### Source data

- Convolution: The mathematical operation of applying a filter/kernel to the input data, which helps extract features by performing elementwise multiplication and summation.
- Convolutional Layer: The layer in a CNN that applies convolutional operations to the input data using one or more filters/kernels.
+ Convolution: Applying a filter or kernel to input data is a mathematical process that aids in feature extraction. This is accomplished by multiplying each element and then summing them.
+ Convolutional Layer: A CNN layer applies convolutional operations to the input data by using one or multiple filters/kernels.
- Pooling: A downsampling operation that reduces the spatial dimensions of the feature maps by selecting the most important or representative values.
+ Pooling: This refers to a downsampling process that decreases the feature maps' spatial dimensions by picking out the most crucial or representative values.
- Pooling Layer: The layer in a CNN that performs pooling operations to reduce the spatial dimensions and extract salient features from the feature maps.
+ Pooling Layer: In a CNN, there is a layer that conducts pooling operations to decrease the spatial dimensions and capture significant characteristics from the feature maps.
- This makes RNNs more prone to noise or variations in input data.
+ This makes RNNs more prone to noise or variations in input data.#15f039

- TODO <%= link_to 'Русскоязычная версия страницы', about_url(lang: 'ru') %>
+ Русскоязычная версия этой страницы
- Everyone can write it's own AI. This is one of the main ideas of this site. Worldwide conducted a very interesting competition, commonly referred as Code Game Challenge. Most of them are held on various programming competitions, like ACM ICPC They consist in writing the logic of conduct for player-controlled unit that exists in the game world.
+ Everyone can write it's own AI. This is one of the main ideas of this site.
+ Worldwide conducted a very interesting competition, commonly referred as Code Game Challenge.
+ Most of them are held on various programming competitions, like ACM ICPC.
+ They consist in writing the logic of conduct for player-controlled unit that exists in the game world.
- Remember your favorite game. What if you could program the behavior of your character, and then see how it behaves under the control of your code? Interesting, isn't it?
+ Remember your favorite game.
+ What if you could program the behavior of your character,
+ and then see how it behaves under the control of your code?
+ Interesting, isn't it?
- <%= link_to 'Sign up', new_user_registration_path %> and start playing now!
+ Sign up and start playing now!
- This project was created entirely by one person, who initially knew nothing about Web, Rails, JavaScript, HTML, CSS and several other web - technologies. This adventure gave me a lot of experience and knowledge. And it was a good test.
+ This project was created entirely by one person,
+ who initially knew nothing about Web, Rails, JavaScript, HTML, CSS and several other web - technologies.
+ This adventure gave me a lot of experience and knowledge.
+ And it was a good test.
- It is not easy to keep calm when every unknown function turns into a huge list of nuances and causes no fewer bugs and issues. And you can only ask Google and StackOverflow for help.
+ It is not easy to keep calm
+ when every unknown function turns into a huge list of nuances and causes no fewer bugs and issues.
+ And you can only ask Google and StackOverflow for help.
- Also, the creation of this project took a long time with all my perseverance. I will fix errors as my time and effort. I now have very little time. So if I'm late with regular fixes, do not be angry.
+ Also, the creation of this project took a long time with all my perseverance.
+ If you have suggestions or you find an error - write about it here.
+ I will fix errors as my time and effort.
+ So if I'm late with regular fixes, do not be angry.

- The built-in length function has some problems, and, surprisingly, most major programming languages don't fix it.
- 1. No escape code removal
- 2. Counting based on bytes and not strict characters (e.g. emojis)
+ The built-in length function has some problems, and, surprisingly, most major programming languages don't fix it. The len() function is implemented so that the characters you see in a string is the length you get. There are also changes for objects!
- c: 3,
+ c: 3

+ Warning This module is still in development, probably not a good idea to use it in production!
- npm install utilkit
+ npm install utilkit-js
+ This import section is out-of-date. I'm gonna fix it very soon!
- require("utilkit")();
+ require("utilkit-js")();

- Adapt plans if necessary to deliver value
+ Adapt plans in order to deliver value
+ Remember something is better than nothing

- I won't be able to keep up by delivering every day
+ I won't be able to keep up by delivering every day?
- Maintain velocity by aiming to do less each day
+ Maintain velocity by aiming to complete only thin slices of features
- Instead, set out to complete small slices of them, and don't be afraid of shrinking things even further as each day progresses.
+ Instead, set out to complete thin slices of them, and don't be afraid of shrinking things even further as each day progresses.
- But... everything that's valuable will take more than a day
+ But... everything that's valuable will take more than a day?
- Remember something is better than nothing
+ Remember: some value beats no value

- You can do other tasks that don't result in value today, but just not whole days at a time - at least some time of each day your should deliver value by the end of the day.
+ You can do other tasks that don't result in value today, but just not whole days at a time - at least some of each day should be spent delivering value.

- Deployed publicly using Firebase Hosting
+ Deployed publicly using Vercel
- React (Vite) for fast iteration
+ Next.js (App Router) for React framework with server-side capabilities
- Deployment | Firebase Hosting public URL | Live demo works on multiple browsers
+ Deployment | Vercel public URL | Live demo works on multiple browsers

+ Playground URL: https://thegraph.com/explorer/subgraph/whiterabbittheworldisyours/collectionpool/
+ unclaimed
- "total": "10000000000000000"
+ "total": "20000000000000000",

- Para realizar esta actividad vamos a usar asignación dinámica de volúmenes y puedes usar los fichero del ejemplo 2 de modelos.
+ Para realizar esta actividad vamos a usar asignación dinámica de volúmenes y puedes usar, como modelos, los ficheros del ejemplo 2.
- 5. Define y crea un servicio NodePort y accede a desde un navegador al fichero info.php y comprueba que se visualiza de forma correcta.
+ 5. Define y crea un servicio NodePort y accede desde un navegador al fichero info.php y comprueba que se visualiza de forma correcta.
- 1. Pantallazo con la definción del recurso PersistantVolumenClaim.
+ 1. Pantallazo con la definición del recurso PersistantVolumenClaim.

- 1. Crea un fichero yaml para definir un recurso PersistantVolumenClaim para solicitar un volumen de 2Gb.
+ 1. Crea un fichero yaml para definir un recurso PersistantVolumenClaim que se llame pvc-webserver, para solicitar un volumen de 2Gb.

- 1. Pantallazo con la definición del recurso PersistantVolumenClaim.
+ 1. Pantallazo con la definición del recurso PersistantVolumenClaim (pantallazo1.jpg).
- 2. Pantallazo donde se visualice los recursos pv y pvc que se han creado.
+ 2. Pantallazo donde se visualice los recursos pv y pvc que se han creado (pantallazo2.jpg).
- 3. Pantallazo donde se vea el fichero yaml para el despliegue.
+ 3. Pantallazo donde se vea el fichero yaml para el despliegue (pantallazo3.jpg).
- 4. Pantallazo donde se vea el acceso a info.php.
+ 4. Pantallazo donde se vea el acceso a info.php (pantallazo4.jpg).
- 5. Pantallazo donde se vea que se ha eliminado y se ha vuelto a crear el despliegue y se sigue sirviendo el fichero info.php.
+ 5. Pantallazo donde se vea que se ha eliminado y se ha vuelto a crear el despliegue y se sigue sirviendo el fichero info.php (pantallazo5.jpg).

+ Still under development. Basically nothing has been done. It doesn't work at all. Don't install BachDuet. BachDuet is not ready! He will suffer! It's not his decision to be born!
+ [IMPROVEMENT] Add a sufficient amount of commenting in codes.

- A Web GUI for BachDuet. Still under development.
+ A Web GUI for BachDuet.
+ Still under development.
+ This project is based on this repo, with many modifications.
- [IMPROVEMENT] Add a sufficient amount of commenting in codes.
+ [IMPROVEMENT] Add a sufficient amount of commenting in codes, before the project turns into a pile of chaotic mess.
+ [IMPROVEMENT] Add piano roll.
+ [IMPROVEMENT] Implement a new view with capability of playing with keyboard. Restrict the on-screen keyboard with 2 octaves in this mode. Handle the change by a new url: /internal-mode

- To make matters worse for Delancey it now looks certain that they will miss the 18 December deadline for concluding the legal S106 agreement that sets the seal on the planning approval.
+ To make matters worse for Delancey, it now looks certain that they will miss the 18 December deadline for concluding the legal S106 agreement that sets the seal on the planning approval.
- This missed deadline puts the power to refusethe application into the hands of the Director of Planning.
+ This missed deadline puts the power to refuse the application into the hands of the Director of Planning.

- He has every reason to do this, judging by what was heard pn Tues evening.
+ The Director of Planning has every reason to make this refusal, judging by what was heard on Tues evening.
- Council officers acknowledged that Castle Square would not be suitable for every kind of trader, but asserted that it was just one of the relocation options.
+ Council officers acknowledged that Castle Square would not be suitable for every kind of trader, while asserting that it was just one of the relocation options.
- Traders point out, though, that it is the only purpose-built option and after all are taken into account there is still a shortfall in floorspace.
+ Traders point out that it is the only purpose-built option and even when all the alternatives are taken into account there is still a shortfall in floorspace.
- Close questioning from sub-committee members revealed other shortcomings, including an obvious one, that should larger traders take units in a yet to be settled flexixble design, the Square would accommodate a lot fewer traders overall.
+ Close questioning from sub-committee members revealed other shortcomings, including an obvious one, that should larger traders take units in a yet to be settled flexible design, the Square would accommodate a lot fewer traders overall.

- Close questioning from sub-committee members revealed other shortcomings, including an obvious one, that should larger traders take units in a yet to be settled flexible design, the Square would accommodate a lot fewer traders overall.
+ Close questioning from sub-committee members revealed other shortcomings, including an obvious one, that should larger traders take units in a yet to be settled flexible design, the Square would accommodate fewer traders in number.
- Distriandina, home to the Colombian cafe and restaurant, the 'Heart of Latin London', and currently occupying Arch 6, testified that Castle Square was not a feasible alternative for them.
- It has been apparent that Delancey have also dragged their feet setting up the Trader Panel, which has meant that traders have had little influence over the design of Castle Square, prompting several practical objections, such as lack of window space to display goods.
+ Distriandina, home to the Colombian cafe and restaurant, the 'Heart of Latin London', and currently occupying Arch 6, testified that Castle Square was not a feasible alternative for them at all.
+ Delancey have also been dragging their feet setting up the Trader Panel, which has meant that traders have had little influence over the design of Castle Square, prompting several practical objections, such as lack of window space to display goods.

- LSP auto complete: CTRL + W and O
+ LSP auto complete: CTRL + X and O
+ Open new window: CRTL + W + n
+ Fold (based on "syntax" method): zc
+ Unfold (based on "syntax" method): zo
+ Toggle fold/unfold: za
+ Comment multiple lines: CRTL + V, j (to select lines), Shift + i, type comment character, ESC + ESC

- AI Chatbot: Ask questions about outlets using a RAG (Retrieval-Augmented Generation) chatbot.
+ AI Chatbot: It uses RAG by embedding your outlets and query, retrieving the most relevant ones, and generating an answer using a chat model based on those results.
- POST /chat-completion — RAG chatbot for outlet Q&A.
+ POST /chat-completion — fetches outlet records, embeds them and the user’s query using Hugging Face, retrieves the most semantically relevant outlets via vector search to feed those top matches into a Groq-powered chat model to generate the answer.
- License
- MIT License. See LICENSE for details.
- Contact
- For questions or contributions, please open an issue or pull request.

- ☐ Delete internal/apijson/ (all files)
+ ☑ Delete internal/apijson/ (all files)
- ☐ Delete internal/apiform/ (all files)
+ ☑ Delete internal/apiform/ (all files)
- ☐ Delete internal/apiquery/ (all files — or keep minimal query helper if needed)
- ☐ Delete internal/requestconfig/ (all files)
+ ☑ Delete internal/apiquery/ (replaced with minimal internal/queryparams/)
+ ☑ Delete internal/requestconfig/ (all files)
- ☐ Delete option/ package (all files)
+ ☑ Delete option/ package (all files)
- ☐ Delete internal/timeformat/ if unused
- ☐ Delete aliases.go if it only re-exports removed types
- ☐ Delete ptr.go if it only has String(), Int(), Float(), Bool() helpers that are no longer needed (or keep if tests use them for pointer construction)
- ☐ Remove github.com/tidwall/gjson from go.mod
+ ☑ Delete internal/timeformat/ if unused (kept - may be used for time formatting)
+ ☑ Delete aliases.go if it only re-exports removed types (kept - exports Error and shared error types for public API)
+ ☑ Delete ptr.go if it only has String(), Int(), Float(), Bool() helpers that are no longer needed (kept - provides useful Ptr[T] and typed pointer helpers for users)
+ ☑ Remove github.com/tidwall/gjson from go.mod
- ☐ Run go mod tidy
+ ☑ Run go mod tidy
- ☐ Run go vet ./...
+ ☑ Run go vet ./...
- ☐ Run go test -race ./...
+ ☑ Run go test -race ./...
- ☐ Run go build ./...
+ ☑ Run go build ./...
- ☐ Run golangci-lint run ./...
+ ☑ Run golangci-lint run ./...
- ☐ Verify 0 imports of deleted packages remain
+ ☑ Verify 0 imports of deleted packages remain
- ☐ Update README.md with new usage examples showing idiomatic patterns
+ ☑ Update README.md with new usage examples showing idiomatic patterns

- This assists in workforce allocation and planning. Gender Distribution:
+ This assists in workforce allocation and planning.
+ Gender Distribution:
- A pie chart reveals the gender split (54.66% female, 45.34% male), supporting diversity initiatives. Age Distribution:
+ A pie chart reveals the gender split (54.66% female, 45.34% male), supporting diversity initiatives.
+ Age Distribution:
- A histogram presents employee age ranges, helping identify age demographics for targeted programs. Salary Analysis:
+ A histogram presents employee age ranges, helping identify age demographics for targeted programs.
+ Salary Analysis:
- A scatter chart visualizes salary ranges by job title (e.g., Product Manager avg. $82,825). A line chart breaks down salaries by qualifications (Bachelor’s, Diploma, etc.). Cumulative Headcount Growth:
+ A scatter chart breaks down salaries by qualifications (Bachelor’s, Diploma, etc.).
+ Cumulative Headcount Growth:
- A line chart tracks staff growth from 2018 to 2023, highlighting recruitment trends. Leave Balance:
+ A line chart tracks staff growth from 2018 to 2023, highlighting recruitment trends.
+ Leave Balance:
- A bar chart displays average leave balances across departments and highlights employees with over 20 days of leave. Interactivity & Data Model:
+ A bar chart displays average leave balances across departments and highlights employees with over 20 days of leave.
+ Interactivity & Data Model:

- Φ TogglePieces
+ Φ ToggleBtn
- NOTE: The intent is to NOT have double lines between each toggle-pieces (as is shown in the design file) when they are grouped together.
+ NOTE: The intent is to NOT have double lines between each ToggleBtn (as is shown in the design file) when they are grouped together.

######

Task statement:
Both the line containing "or multiple filters/kernels." and the line containing "like ACM ICPC." belong in the answer. Print them and every line above that falls between them exactly, and no others.

Response:
+ Convolutional Layer: A CNN layer applies convolutional operations to the input data by using one or multiple filters/kernels.
- Pooling: A downsampling operation that reduces the spatial dimensions of the feature maps by selecting the most important or representative values.
+ Pooling: This refers to a downsampling process that decreases the feature maps' spatial dimensions by picking out the most crucial or representative values.
- Pooling Layer: The layer in a CNN that performs pooling operations to reduce the spatial dimensions and extract salient features from the feature maps.
+ Pooling Layer: In a CNN, there is a layer that conducts pooling operations to decrease the spatial dimensions and capture significant characteristics from the feature maps.
- This makes RNNs more prone to noise or variations in input data.
+ This makes RNNs more prone to noise or variations in input data.#15f039

- TODO <%= link_to 'Русскоязычная версия страницы', about_url(lang: 'ru') %>
+ Русскоязычная версия этой страницы
- Everyone can write it's own AI. This is one of the main ideas of this site. Worldwide conducted a very interesting competition, commonly referred as Code Game Challenge. Most of them are held on various programming competitions, like ACM ICPC They consist in writing the logic of conduct for player-controlled unit that exists in the game world.
+ Everyone can write it's own AI. This is one of the main ideas of this site.
+ Worldwide conducted a very interesting competition, commonly referred as Code Game Challenge.
+ Most of them are held on various programming competitions, like ACM ICPC.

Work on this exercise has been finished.